## Problem statement:
Locate each line in the records containing "Developer". Copy it.

## Material for this task:
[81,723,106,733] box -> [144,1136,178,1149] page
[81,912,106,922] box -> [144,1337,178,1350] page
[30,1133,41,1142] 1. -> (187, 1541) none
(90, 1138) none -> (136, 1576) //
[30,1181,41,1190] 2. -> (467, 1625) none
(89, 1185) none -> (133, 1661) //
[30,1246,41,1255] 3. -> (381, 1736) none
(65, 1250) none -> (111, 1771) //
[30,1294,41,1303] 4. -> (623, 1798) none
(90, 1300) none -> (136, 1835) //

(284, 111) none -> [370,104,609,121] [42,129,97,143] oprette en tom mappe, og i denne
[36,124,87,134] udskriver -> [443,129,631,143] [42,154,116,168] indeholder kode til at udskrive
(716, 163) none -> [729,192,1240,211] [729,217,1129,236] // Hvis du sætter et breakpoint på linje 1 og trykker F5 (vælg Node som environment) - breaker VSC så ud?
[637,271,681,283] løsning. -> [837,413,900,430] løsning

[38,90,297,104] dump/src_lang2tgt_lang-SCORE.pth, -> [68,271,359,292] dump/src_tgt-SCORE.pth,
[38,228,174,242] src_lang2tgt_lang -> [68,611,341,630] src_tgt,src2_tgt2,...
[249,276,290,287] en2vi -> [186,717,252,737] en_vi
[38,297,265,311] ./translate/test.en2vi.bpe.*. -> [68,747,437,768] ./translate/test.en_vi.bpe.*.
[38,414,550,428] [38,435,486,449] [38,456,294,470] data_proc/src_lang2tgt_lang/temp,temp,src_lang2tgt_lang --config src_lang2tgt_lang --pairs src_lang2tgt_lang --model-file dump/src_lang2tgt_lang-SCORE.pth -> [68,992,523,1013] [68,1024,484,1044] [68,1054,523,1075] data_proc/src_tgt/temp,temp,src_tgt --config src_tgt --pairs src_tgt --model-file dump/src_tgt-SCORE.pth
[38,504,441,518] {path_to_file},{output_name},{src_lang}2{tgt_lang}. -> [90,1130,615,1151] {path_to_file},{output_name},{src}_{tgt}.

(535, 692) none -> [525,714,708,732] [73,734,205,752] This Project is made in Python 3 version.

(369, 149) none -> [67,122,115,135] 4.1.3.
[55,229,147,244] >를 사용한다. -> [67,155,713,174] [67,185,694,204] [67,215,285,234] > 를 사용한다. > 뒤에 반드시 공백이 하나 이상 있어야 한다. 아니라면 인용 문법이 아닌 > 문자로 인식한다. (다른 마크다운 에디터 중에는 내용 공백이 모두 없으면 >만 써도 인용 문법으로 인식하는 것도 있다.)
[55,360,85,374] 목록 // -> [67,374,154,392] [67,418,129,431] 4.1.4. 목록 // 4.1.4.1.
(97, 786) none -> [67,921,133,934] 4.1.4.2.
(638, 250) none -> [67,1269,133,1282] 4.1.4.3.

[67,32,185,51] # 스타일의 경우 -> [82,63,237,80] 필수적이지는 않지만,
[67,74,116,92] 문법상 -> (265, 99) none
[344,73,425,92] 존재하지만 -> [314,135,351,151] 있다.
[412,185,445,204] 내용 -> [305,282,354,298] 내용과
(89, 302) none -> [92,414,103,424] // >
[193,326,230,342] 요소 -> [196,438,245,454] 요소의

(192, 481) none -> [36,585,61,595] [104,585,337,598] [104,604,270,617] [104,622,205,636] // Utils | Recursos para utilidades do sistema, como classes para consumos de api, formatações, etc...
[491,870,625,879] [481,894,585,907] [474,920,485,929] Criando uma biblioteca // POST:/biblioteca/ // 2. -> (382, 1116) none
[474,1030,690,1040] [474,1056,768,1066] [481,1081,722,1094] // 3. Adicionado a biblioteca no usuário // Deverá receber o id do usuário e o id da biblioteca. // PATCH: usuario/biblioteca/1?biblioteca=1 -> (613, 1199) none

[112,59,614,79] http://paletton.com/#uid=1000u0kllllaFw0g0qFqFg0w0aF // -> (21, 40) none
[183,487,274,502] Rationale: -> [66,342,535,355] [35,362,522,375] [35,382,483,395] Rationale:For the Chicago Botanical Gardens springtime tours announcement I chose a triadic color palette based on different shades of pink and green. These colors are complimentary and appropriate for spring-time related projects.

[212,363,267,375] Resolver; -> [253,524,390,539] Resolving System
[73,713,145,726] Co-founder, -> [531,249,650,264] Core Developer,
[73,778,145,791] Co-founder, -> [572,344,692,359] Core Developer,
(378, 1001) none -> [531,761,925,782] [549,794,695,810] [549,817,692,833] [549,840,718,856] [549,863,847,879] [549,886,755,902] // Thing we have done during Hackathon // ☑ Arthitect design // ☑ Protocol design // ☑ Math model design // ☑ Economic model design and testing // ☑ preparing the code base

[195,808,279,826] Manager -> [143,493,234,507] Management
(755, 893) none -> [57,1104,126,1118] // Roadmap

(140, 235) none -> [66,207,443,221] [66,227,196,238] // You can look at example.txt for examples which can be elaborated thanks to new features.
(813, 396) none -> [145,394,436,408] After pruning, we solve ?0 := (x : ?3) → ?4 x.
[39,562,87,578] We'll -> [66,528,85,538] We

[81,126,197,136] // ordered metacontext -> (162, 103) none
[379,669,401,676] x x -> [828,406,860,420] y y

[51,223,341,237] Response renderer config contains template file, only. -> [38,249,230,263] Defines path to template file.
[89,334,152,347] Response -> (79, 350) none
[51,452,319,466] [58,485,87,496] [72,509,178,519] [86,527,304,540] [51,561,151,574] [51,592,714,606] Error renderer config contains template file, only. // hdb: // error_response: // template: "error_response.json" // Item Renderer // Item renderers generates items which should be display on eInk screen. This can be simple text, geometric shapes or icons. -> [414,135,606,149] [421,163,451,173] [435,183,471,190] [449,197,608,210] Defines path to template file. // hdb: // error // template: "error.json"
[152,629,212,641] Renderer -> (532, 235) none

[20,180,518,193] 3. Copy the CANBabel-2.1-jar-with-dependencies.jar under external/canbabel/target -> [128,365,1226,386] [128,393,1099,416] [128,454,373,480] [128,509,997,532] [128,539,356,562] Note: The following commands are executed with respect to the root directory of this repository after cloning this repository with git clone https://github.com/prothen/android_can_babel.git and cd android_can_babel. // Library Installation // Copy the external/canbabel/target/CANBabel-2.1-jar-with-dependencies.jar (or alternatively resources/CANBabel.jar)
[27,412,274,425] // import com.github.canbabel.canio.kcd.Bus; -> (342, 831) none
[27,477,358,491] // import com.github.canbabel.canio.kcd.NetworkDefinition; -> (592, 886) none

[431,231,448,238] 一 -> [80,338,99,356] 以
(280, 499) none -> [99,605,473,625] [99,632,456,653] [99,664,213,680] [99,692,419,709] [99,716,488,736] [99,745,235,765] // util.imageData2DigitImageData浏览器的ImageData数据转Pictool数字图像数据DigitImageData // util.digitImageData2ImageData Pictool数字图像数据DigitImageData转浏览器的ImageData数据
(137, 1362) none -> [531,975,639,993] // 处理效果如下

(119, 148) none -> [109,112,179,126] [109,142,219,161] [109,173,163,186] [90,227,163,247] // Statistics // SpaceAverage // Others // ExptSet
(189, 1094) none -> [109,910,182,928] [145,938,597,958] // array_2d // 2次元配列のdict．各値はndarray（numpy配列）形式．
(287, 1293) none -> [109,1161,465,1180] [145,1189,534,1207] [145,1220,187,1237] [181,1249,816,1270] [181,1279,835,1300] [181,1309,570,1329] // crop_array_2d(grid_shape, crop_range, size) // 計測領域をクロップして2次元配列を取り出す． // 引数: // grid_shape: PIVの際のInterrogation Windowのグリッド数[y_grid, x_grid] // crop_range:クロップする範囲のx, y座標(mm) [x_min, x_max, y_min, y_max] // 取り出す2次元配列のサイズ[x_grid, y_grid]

## Answer to this task:
[73,713,145,726] Co-founder, -> [531,249,650,264] Core Developer,
[73,778,145,791] Co-founder, -> [572,344,692,359] Core Developer,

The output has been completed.